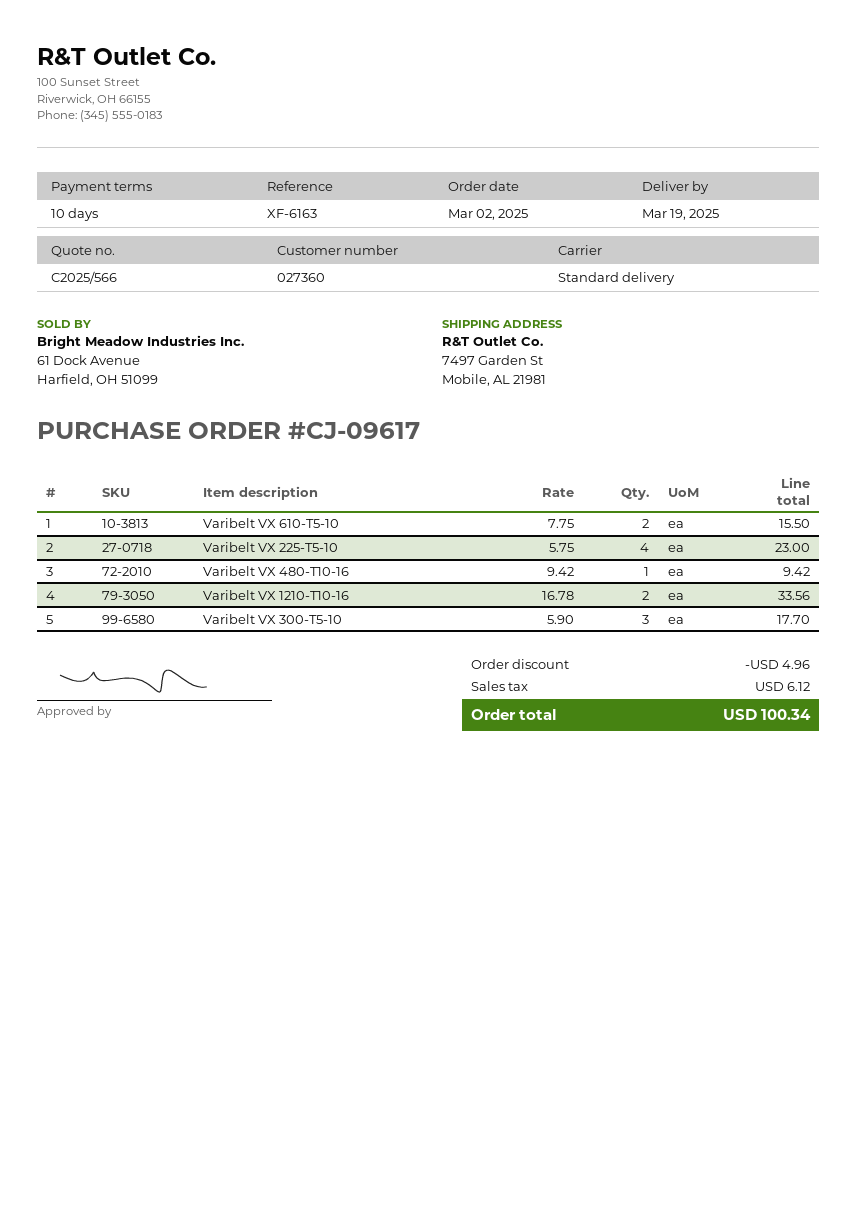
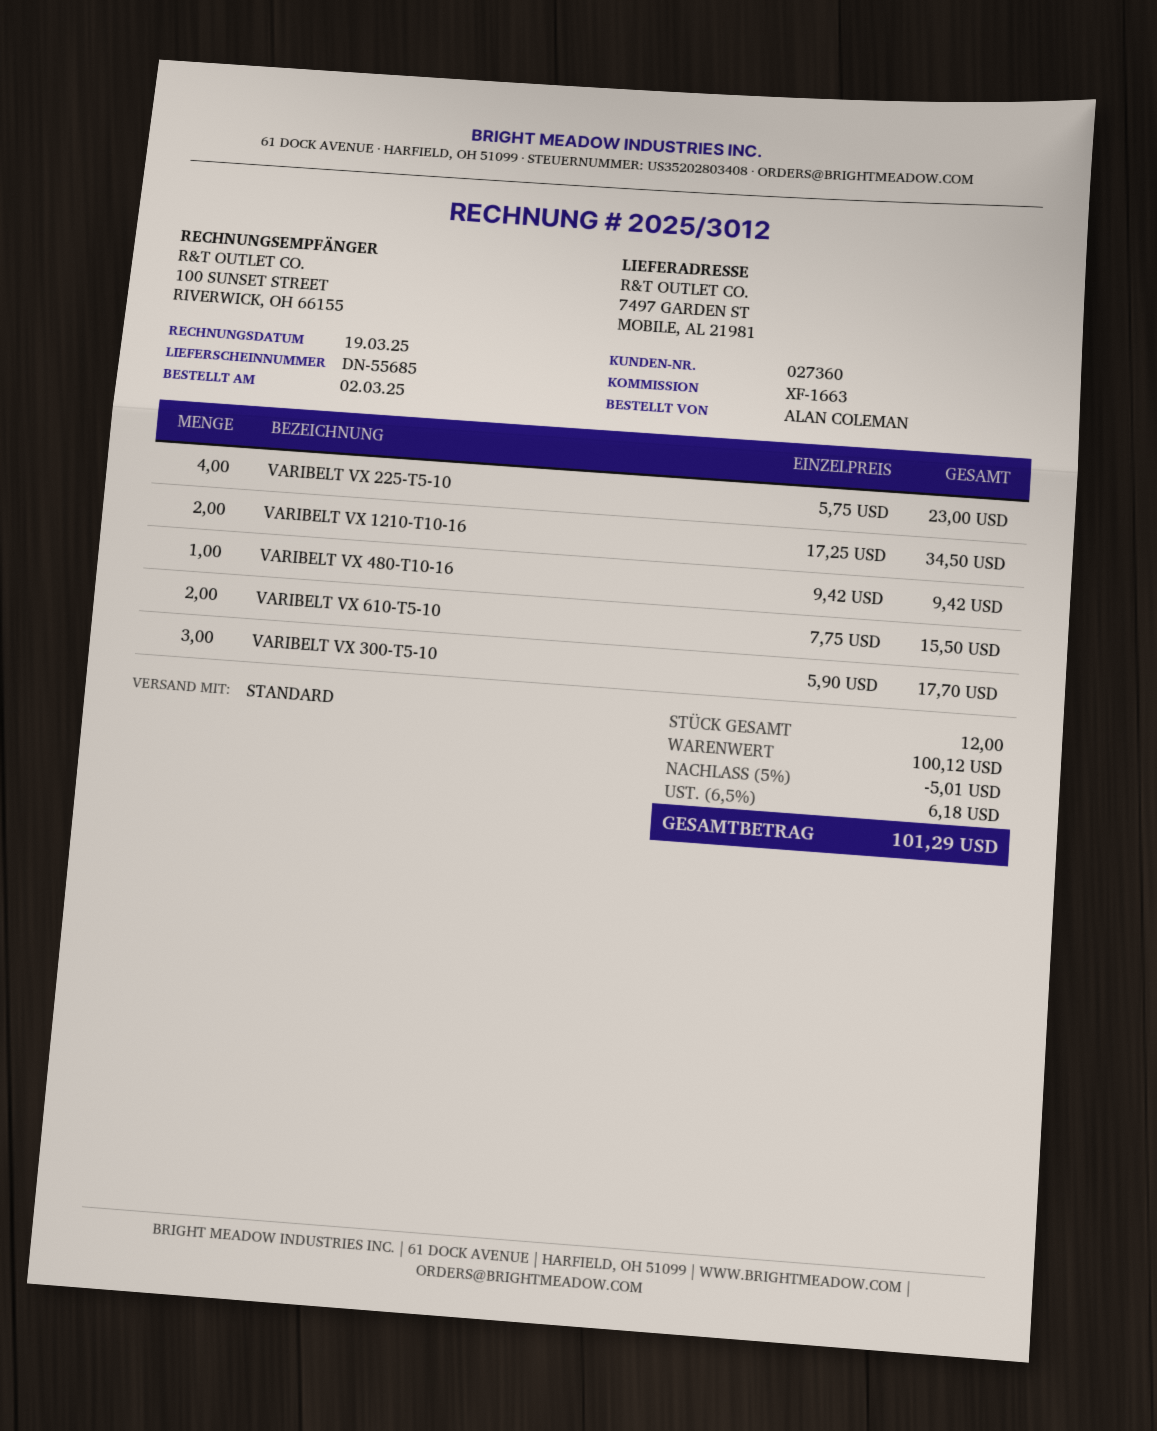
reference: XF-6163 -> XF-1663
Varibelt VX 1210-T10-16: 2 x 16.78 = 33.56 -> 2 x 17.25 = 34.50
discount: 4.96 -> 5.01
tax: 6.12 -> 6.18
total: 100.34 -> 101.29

####################

Copy out exactly the lines running from the line with "Varibelt VX 1210-T10-16: 2" to the end of the records, inclusive.

EXERCISE ANSWER:
Varibelt VX 1210-T10-16: 2 x 16.78 = 33.56 -> 2 x 17.25 = 34.50
discount: 4.96 -> 5.01
tax: 6.12 -> 6.18
total: 100.34 -> 101.29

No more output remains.